Dane E. Ericksen, P.E., CSRTE, 8-VSB, CBNT
Co-Chair, Engineers for the Integrity of Broadcast Auxiliary Services Spectrum (EIBASS)
SBE Certification Committee (1987-present)
Secretary, SBE Chapter 40, San Francisco (2000-present)
c/o Hammett & Edison, Inc.
Consulting Engineers
San Francisco, CA
________@h-e.com
707/996-5200 voice
707/996-5280 fax
http://www.eibass.org/
http://h-e.com/

cc: Ms. Kris Monteith, Acting CGB Bureau Chief

UPDATE 2

On 9/25/14 your blogger got an e-mail from the individual identified above as a “serial abuser”. The following is the bulk of the message:

I found an article mentioning my name when I searched for myself in Google (on the front page) talking about comment spam on FCC website. I admit I have submitted too many comments to the FCC in the past. Sometimes when one is really passionate about something it's hard to forget not to get carried away and I spammed the proceedings. I have always found spam repugnant in email, txt, etc and I agree that it is wrong.
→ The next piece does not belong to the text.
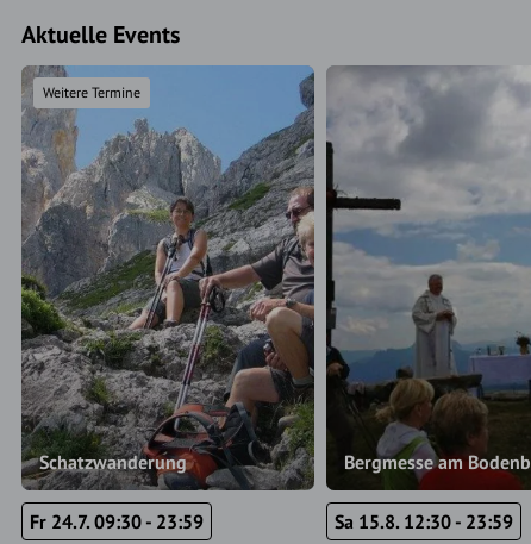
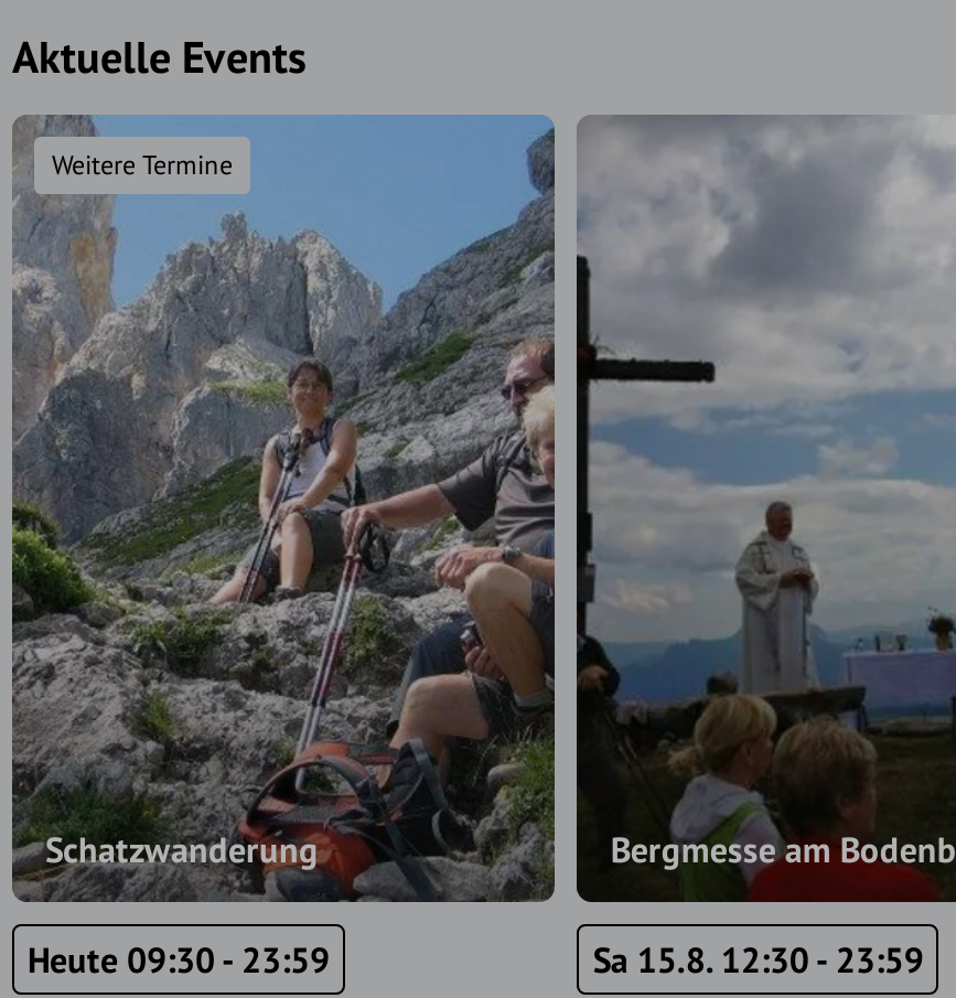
[30,509,204,533] Fr 24.7. 09:30 - 23:59 -> [28,937,330,981] Heute 09:30 - 23:59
I pledge to stop spamming the ECFS section. I would like in return to ask if you can please remove my name from your article about ECFS Serial Abusers. I am trying to clean up my Google ranking and should not be penalized for past mistakes.

I would either like my name removed or for this page not show up in the first page of results for my name. I am sorry if my actions offended anyone. I agree that the ECFS system can and should be improved. I think the FCC should in fact have a disclaimer on the site about spam issues and advise not to file too many comments at one time. I never found any anti spam policy on the site.


In view of his promise to stop abusive filing, we have changed every mention of his name in the post to “Mr. P.” If he reforms and never abuses again the deletion will remain. But, if his abuse returns we will put his full name back in the post.

We hope his message is sincere and he has learned a lesson.